**EXERCISE DIRECTIONS:**
Go through the data and report each line that holds the string "align".

**DATA IN THIS EXERCISE:**
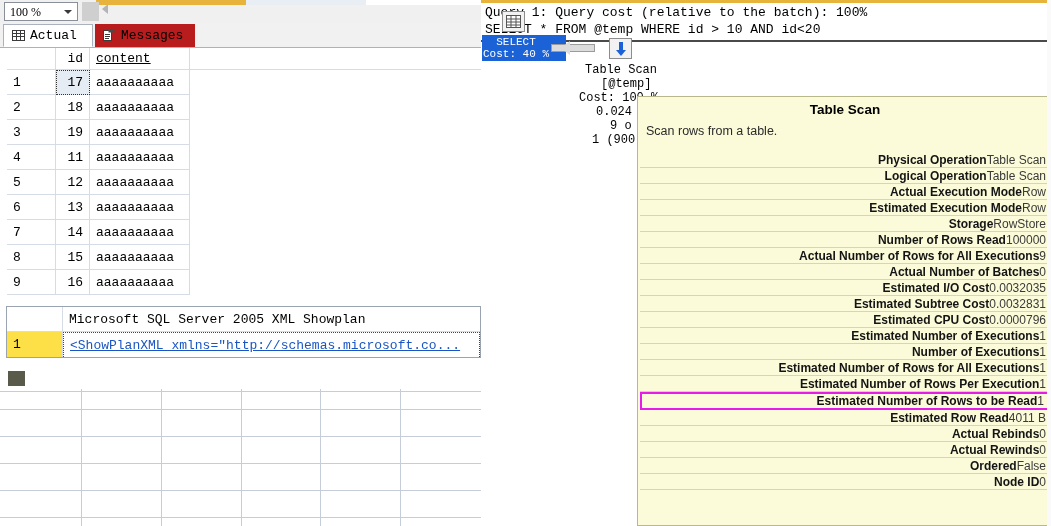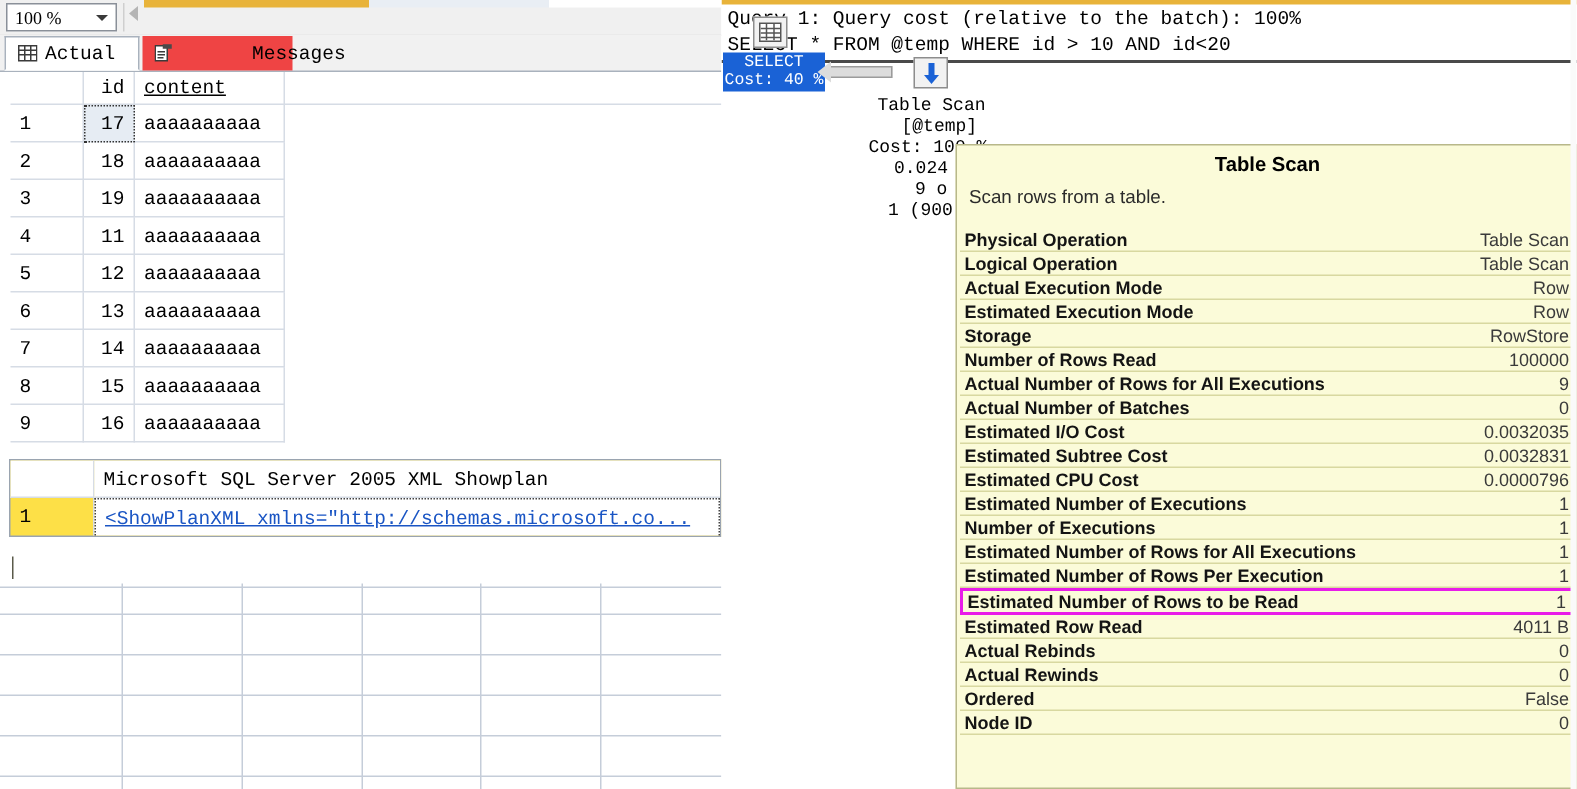--- a/index.html
+++ b/index.html
@@ -9,7 +9,7 @@
     font-family:"Liberation Sans", sans-serif;
     font-size:12px;color:#000;
   }
-  .abs{position:absolute;}
+  .abs{position:absolute;padding-left:16px;}
 
   
   #left-pane{left:0;top:0;width:481px;height:526px;background:#fff;overflow:hidden;}

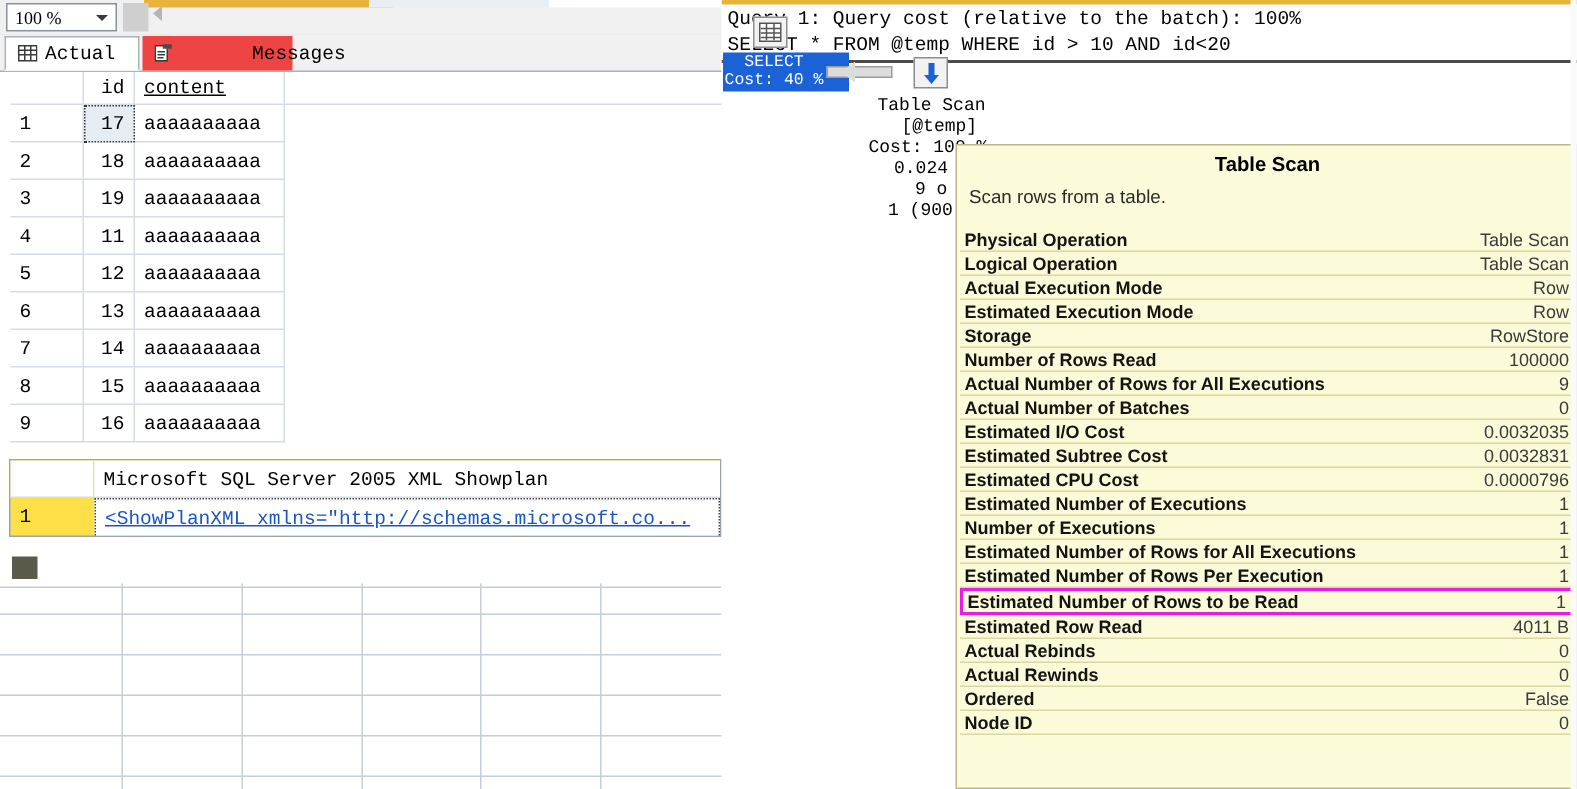--- a/index.html
+++ b/index.html
@@ -45,7 +45,7 @@
     display:flex;align-items:center;padding:0 8px;color:#000;
   }
   .tab.active{background:#ffffff;border:1px solid #a9b2bd;border-bottom:1px solid #fff;}
-  .tab.inactive{background:#ef4444;gap:47px;}
+  .tab.inactive{background:#b91c1c;}
   #tab-results{left:3px;width:90px;}
   #tab-messages{left:95px;width:100px;}
   .tab-ico{width:13px;height:13px;margin-right:5px;flex:0 0 auto;}

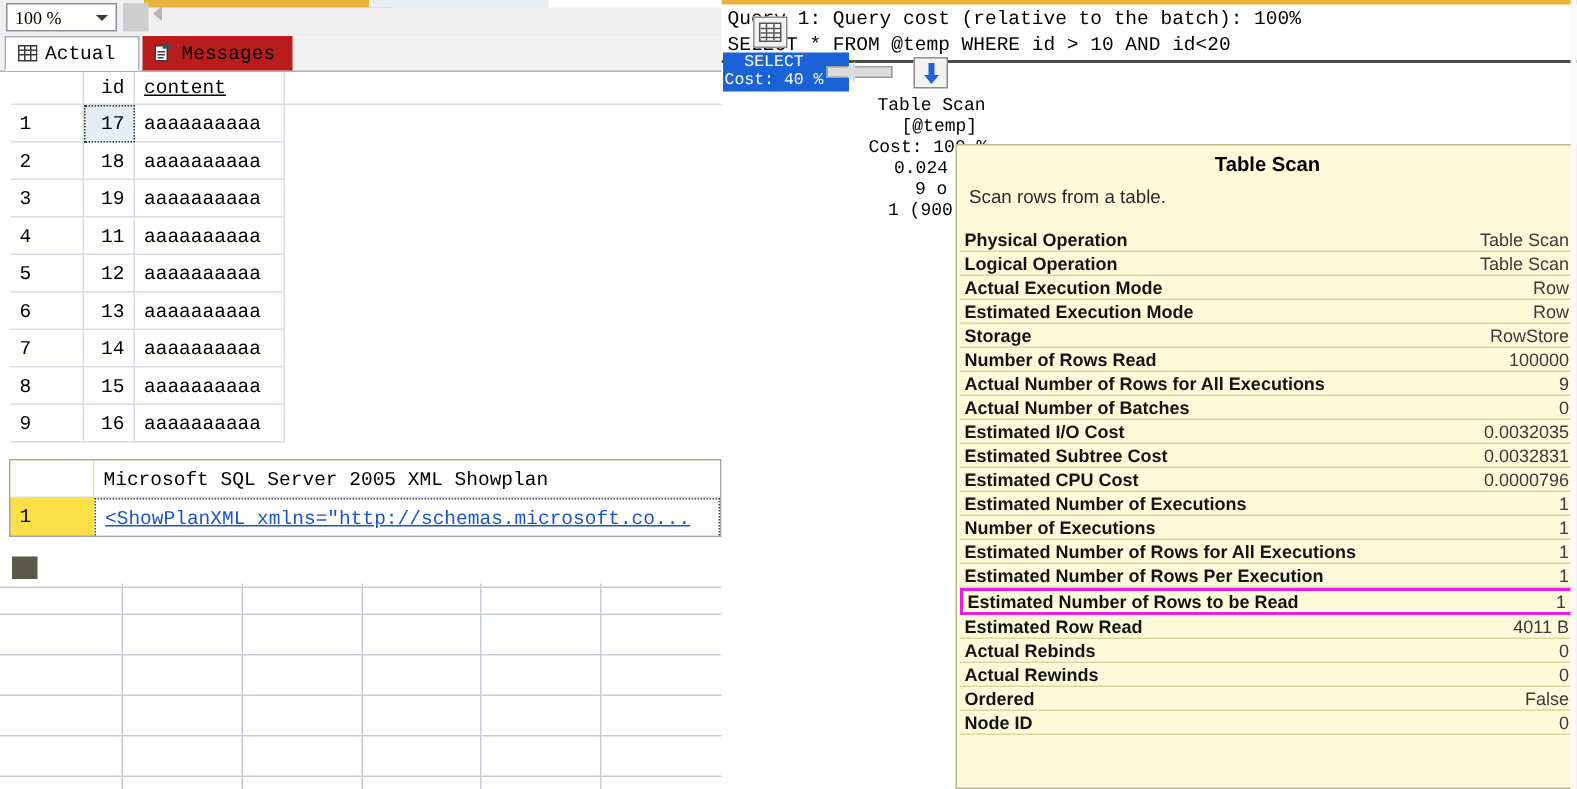--- a/index.html
+++ b/index.html
@@ -122,7 +122,7 @@
   .tt-row{
     position:relative;height:16px;box-sizing:border-box;
     border-bottom:1px solid #d8d8a0;
-    display:flex;align-items:center;justify-content:space-between;
+    display:flex;align-items:center;justify-content:flex-end;
     padding:0 4px 0 3px;
   }
   .tt-row.hl{border:2px solid #e81ce8;height:18px;}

**EXERCISE OUTPUT:**
     display:flex;align-items:center;padding:0 8px;color:#000;
-    display:flex;align-items:center;justify-content:space-between;
+    display:flex;align-items:center;justify-content:flex-end;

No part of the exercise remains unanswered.